Esses laços têm sido especialmente visíveis desde a classificação histórica do Marrocos para as semifinais. UMA vídeo viralizou nas redes sociais, mostrando um francês acenando e beijando a bandeira vermelha do Marrocos em homenagem aos mineiros marroquinos que trabalhavam no norte da França. UMA remixar do hino nacional francês com batidas de tambores norte-africanos espalhadas pelo TikTok e WhatsApp.

Muitos marroquinos franceses disseram que sua dupla identidade tornou difícil escolher para qual time torcer.

Oussama Adref, um técnico de futebol juvenil na área de Paris, disse que todos estavam “divididos”. Daif acrescentou que alguns de seus conhecidos compararam a decisão a “escolher entre seu pai e sua mãe”.

Mas o jogo de quarta-feira pode evocar mais do que dilemas familiares.

As conotações coloniais, em particular, serão difíceis de escapar. Caso o Marrocos vencesse a França, seria a terceira potência europeia que invadiu o Marrocos a tropeçar em campo, depois de Espanha e Portugal.

“Simbolicamente, restauraria o prestígio de um país e de povos oprimidos pelas potências coloniais”, disse Daif, lembrando como o continente africano e o mundo árabe se identificaram com os sucessos do Atlas Lions, time de futebol do Marrocos conhecido.

A França guarda lembranças vívidas de um jogo de futebol contra a Argélia em 2001, durante o qual torcedores argelinos vaiaram o hino nacional francês e invadiram o campo, destacando como as feridas pós-coloniais permaneceram abertas.

A difícil relação do país com os imigrantes norte-africanos das ex-colônias — muitas vezes marginalizados na França, onde são sujeito a racismo e violência policial – pode ter nutrido um amargura que gera mais apoio ao Marrocos, disse Gastaut, que leciona na Universidade de Nice.

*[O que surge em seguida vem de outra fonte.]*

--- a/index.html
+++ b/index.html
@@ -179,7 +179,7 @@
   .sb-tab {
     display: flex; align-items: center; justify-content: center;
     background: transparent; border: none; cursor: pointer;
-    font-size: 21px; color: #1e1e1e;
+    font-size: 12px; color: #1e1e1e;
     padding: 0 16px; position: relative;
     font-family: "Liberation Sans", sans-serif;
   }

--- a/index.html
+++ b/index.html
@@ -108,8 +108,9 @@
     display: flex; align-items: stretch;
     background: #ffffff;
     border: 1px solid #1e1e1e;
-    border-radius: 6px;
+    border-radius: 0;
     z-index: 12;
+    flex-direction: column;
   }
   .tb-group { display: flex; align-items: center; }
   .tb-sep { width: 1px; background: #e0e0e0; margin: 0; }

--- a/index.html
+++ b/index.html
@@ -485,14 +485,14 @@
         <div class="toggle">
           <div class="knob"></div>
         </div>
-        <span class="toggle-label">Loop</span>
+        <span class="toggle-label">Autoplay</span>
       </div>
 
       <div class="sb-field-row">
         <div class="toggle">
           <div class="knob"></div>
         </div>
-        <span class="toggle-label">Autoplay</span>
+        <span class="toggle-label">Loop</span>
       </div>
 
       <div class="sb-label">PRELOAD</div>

“É uma forma de responder ao seu status na sociedade francesa”, disse ele sobre os cidadãos franceses de ascendência norte-africana.

O jogo acontecerá em um cenário tenso na França, onde a imigração e a identidade nacional são questões altamente inflamáveis. As forças de direita francesas já atiçaram as chamas do debate denunciando o apoio ao Marrocos como uma forma de deslealdade à França, mostrando que a política de imigração do país fracassou.

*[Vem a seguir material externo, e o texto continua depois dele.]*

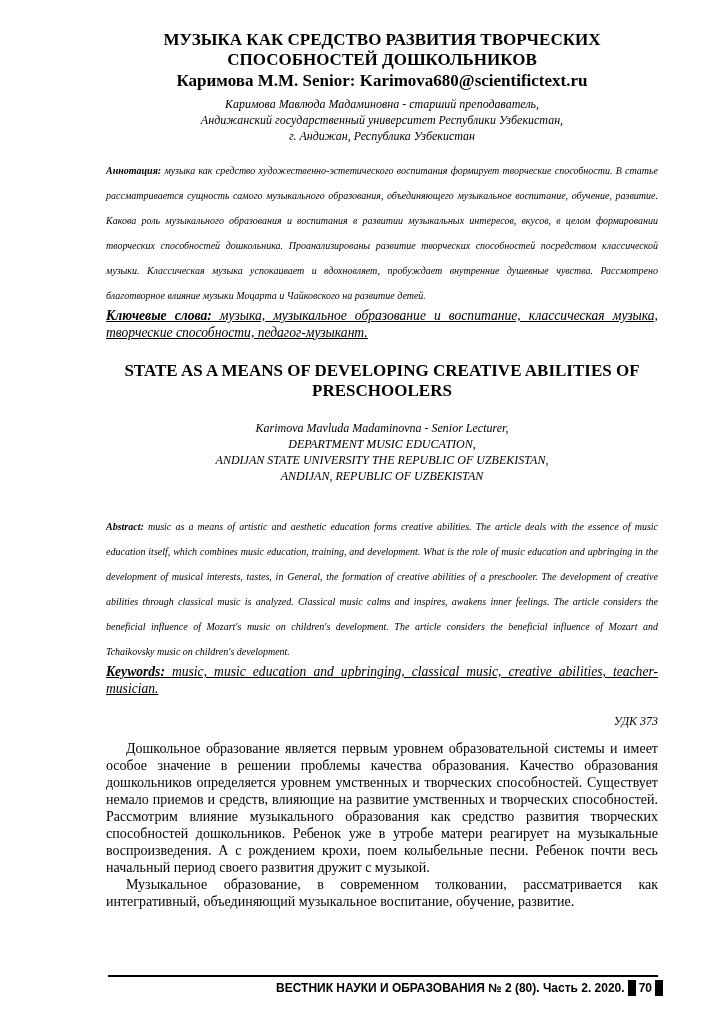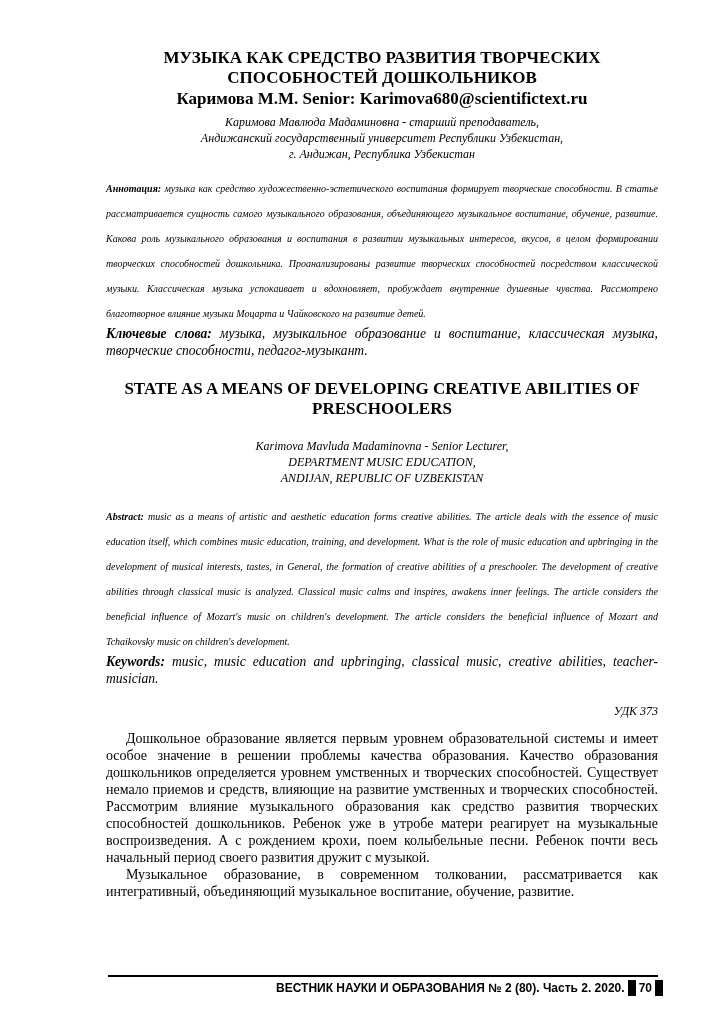--- a/index.html
+++ b/index.html
@@ -4,7 +4,7 @@
 <style>
   html, body { margin: 0; padding: 0; background: #ffffff; }
   body { width: 709px; height: 1013px; position: relative; overflow: hidden; color: #000; font-family: "Liberation Serif", serif; }
-  .page { position: absolute; left: 106px; top: 48px; width: 552px; }
+  .page { position: absolute; left: 106px; top: 30px; width: 552px; }
   .title-ru { text-align: center; font-weight: bold; font-size: 17px; line-height: 20px; margin: 0; }
   .author-line { text-align: center; font-weight: bold; font-size: 17px; line-height: 21px; margin: 0; }
   .affil { text-align: center; font-style: italic; font-size: 12px; line-height: 16px; margin: 5px 0 0 0; }

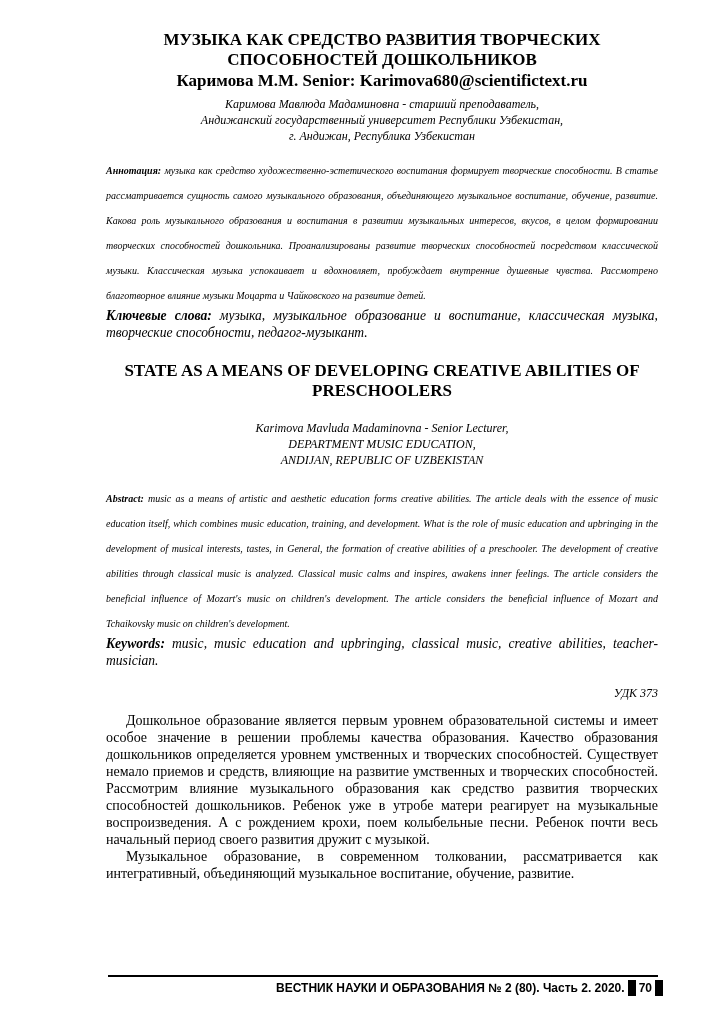--- a/index.html
+++ b/index.html
@@ -11,7 +11,7 @@
   .affil span { display: block; }
   .abstract { text-align: justify; font-style: italic; font-size: 10px; line-height: 25px; margin: 14px 0 0 0; }
   .abstract b { font-weight: bold; }
-  .keywords { text-align: justify; font-style: italic; font-size: 13.6px; line-height: 16.6px; margin: 0; }
+  .keywords { text-align: justify; font-style: italic; font-size: 13.6px; line-height: 16.6px; margin: 0; text-decoration: underline; }
   .title-en { text-align: center; font-weight: bold; font-size: 17px; line-height: 20px; margin: 20px 0 0 0; }
   .affil-en { margin-top: 19px; }
   .abstract-en { margin-top: 18px; font-style: italic; }

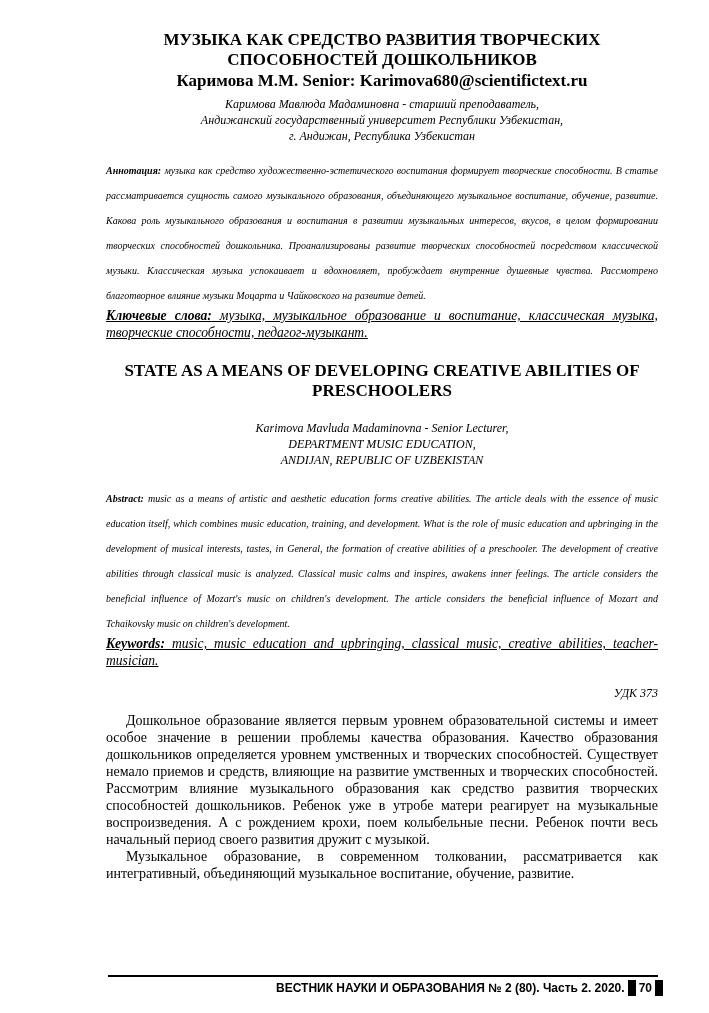--- a/index.html
+++ b/index.html
@@ -51,6 +51,7 @@
   <div class="affil affil-en">
     <span>Karimova Mavluda Madaminovna - Senior Lecturer,</span>
     <span>DEPARTMENT MUSIC EDUCATION,</span>
+    <span>ANDIJAN STATE UNIVERSITY THE REPUBLIC OF UZBEKISTAN,</span>
     <span>ANDIJAN, REPUBLIC OF UZBEKISTAN</span>
   </div>
 

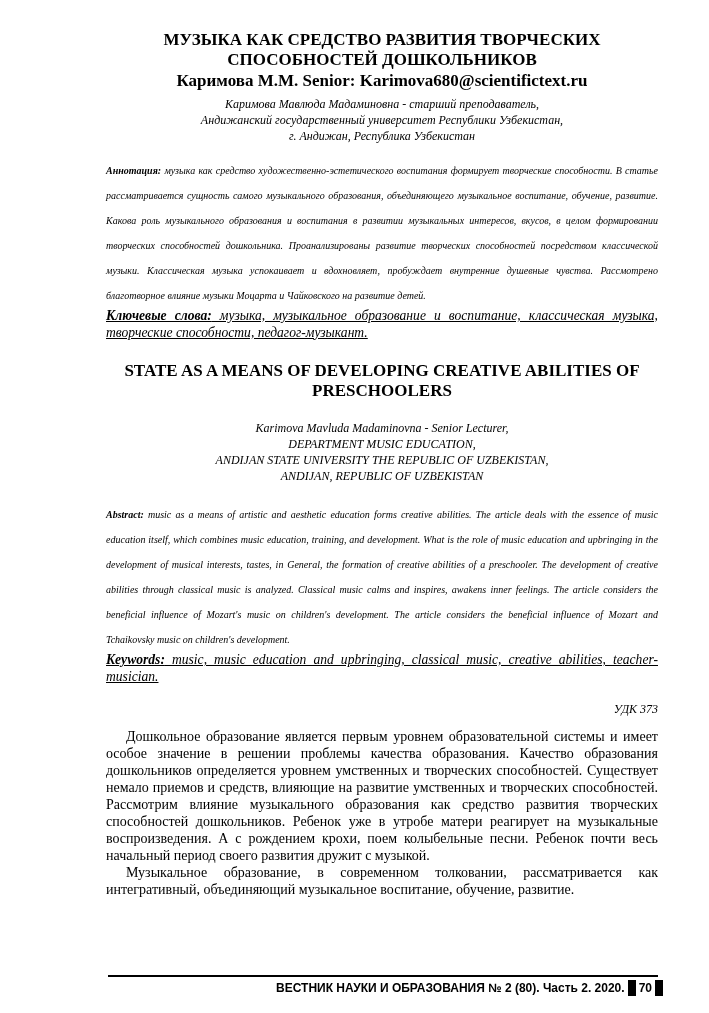--- a/index.html
+++ b/index.html
@@ -14,7 +14,7 @@
   .keywords { text-align: justify; font-style: italic; font-size: 13.6px; line-height: 16.6px; margin: 0; text-decoration: underline; }
   .title-en { text-align: center; font-weight: bold; font-size: 17px; line-height: 20px; margin: 20px 0 0 0; }
   .affil-en { margin-top: 19px; }
-  .abstract-en { margin-top: 18px; font-style: italic; }
+  .abstract-en { margin-top: 30px; font-style: italic; }
   .udc { text-align: right; font-style: italic; font-size: 12px; line-height: 16px; margin: 16px 0 0 0; }
   .body-p { text-align: justify; font-size: 14px; line-height: 17px; margin: 0; text-indent: 20px; }
   .body-p.first { margin-top: 11px; }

Na segunda-feira, Jordan Bardella, presidente do partido de extrema-direita Rally Nacional, criticado imigrantes de segunda geração “que se comportam como nacionais de um estado estrangeiro, expressando constantemente um sentimento de vingança que pode estar ligado à nossa história colonial”.

As imagens dos torcedores marroquinos lotando a Champs-Élysées para comemorar o sucesso de seu time também foram explorado por alguns políticos de direita como evidência de um “ótimo substituto”- uma teoria da conspiração racista de que as populações cristãs brancas estão sendo intencionalmente substituídas por imigrantes não-brancos que ganhou força durante a eleição presidencial deste ano na França.

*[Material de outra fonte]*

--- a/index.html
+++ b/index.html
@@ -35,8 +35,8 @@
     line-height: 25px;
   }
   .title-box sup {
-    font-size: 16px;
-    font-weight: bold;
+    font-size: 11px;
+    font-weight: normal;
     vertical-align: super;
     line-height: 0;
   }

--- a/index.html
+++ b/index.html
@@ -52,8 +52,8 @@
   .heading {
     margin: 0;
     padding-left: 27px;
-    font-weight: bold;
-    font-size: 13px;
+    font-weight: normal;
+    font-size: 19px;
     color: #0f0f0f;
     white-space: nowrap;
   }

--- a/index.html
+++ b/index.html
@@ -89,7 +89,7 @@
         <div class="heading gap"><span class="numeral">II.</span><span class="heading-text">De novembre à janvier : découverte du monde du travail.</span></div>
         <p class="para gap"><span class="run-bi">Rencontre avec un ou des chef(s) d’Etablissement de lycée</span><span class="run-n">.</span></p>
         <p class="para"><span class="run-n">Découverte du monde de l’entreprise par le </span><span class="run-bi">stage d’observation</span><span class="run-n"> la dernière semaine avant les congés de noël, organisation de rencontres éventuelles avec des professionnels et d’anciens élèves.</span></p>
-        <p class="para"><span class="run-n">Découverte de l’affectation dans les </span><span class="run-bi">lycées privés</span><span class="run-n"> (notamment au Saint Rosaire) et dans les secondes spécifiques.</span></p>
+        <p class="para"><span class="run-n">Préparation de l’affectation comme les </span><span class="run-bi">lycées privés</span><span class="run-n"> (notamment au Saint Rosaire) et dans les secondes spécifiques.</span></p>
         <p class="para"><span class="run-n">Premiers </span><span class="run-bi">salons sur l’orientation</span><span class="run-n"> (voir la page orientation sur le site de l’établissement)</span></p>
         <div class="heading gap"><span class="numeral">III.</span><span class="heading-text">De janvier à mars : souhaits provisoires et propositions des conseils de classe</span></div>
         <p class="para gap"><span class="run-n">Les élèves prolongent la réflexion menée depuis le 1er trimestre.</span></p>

Em uma coletiva de imprensa na terça-feira em Doha, no Catar, Didier Deschamps, técnico da França, evitou a política, mas reconheceu o simbolismo em torno do jogo.

“Conhecemos a história”, disse ele a repórteres. “Há muita paixão, mas como esportista, gosto de ficar na minha pista.”

Na semana passada, cenas de euforia na Champs-Élysées – com torcedores marroquinos cantando, agitando bandeiras, buzinando e tocando bateria – também foram marcadas por confrontos com a polícia, que disparou gás lacrimogêneo para dispersar a multidão.

As autoridades policiais disseram que policiais seriam mobilizados na famosa avenida na quarta-feira. Mas os confrontos com a polícia – cuja gestão a final da Liga dos Campeões deste ano foi caótica – só pode agravar a situação.

Daif disse lamentar os debates sobre identidade e o que chamou de uma forma de “sequestro político” do jogo. O confronto de quarta-feira deve ser uma oportunidade para celebrar o multiculturalismo do país, disse ele.

Quanto aos marroquinos franceses, acrescentou, o resultado será o mesmo. “Vamos chegar à final de qualquer maneira.”